▶ _Exercise instructions_: Transcribe every entry that follows, word for word, and omit the images.
-=-=-
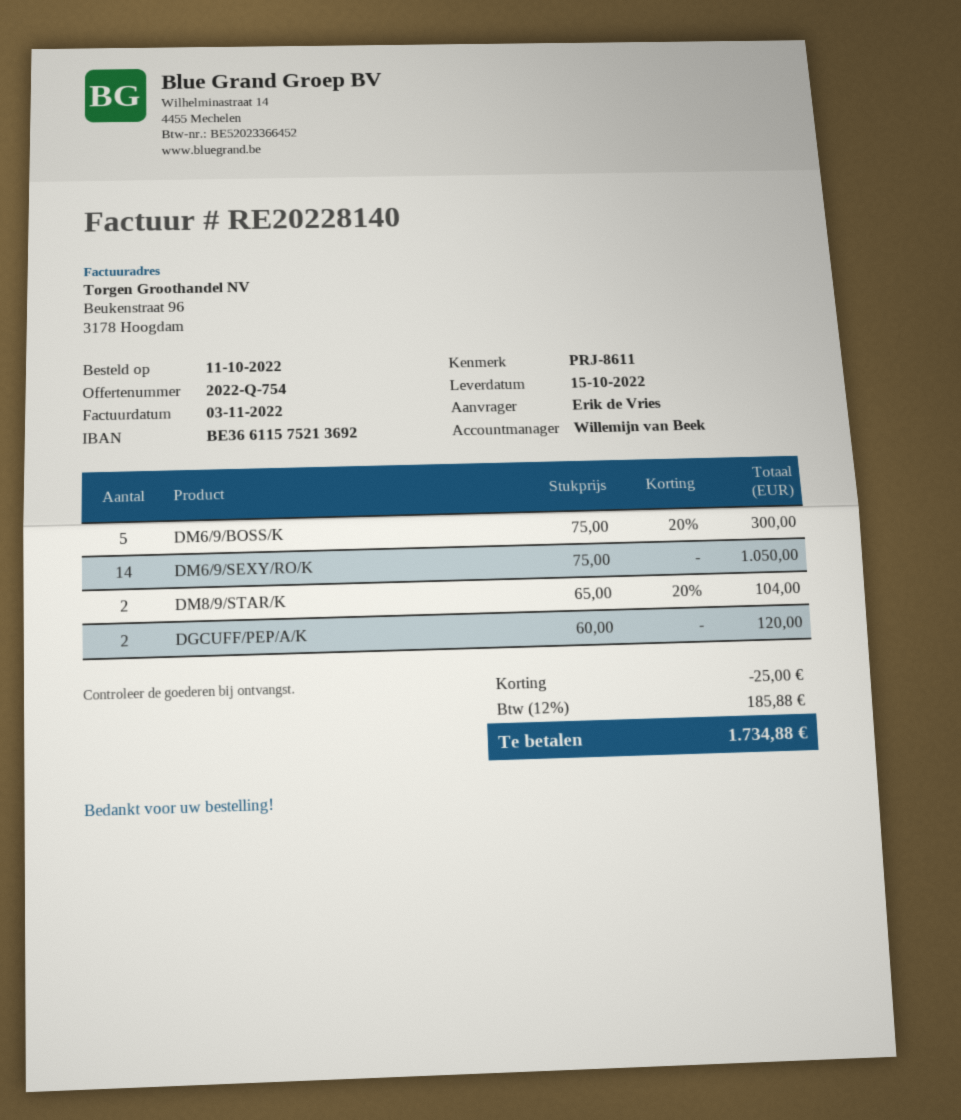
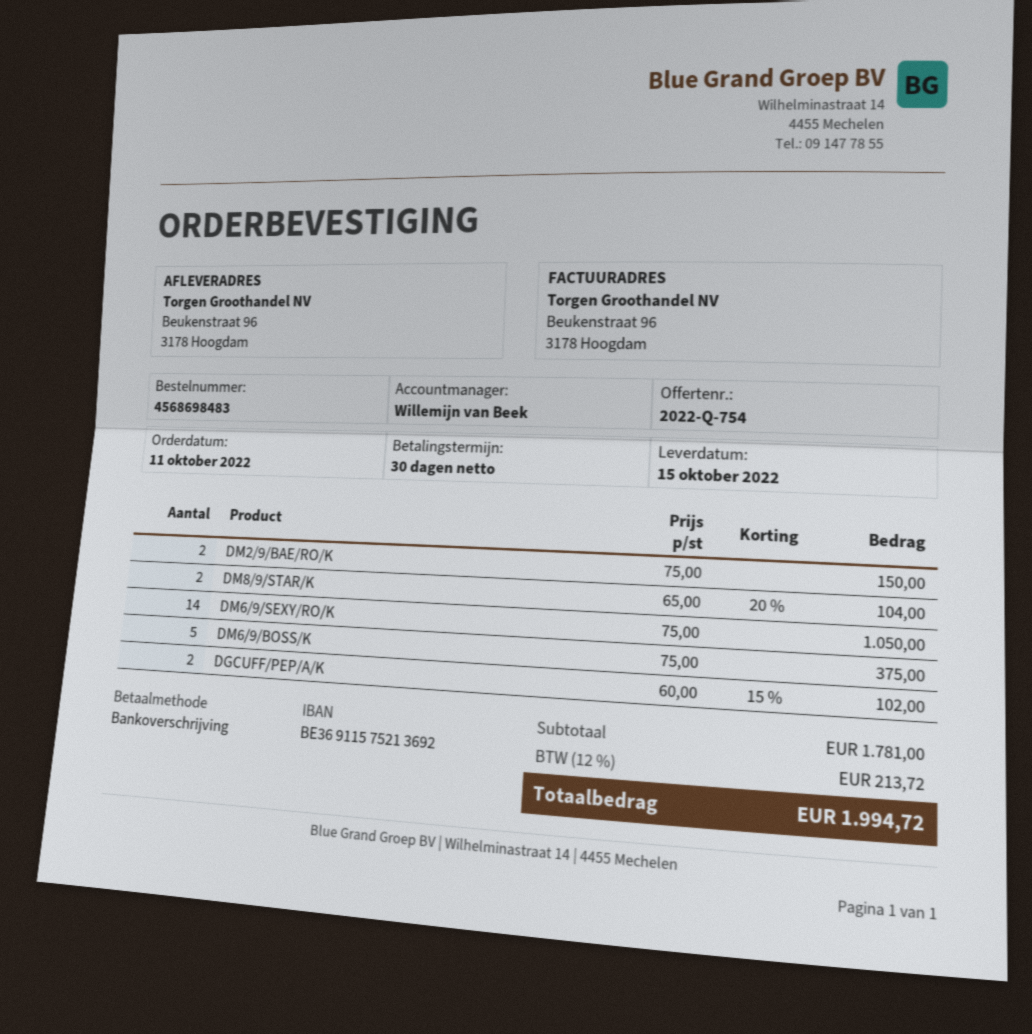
bank account: BE36611575213692 -> BE36911575213692
DM6/9/BOSS/K: 5 x 75.00 - 20% = 300.00 -> 5 x 75.00 = 375.00
DGCUFF/PEP/A/K: 2 x 60.00 = 120.00 -> 2 x 60.00 - 15% = 102.00
DM2/9/BAE/RO/K: none -> 2 x 75.00 = 150.00
discount: 25.00 -> none
tax: 12% = 185.88 -> 12% = 213.72
total: 1734.88 -> 1994.72

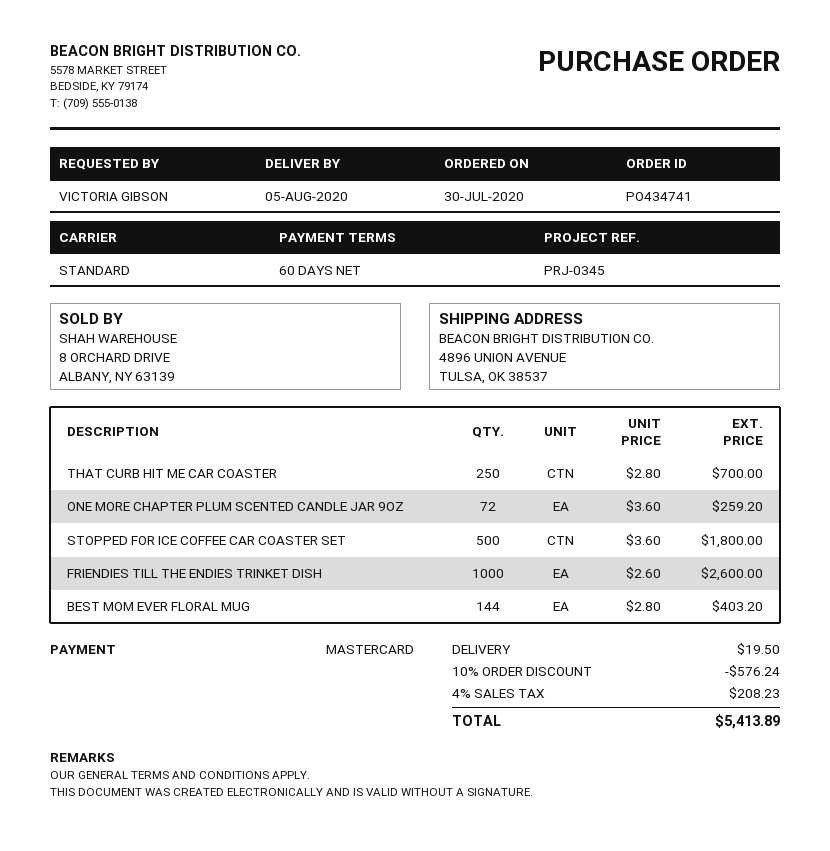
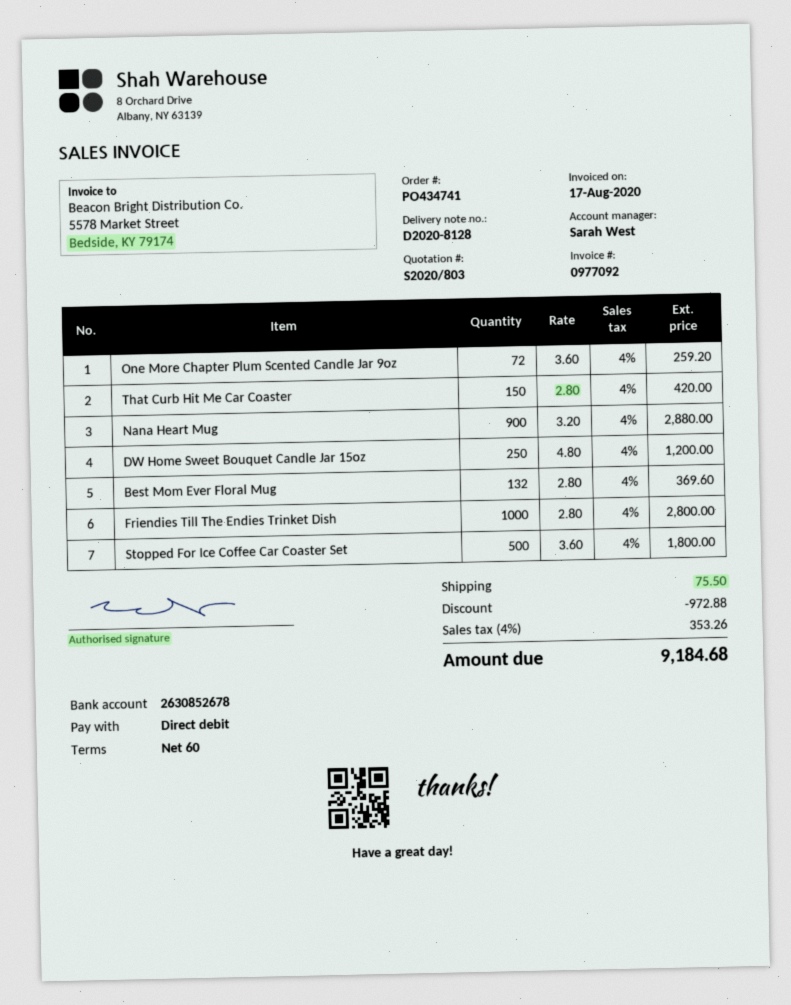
payment method: Mastercard -> direct debit
THAT CURB HIT ME CAR COASTER: 250 x 2.80 = 700.00 -> 150 x 2.80 = 420.00
FRIENDIES TILL THE ENDIES TRINKET DISH: 1000 x 2.60 = 2600.00 -> 1000 x 2.80 = 2800.00
BEST MOM EVER FLORAL MUG: 144 x 2.80 = 403.20 -> 132 x 2.80 = 369.60
Nana Heart Mug: none -> 900 x 3.20 = 2880.00
DW Home Sweet Bouquet Candle Jar 15oz: none -> 250 x 4.80 = 1200.00
discount: 576.24 -> 972.88
shipping: 19.50 -> 75.50
tax: 4% = 208.23 -> 4% = 353.26
total: 5413.89 -> 9184.68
-=-=-
▶ _Answer to this exercise_:
bank account: BE36611575213692 -> BE36911575213692
DM6/9/BOSS/K: 5 x 75.00 - 20% = 300.00 -> 5 x 75.00 = 375.00
DGCUFF/PEP/A/K: 2 x 60.00 = 120.00 -> 2 x 60.00 - 15% = 102.00
DM2/9/BAE/RO/K: none -> 2 x 75.00 = 150.00
discount: 25.00 -> none
tax: 12% = 185.88 -> 12% = 213.72
total: 1734.88 -> 1994.72

payment method: Mastercard -> direct debit
THAT CURB HIT ME CAR COASTER: 250 x 2.80 = 700.00 -> 150 x 2.80 = 420.00
FRIENDIES TILL THE ENDIES TRINKET DISH: 1000 x 2.60 = 2600.00 -> 1000 x 2.80 = 2800.00
BEST MOM EVER FLORAL MUG: 144 x 2.80 = 403.20 -> 132 x 2.80 = 369.60
Nana Heart Mug: none -> 900 x 3.20 = 2880.00
DW Home Sweet Bouquet Candle Jar 15oz: none -> 250 x 4.80 = 1200.00
discount: 576.24 -> 972.88
shipping: 19.50 -> 75.50
tax: 4% = 208.23 -> 4% = 353.26
total: 5413.89 -> 9184.68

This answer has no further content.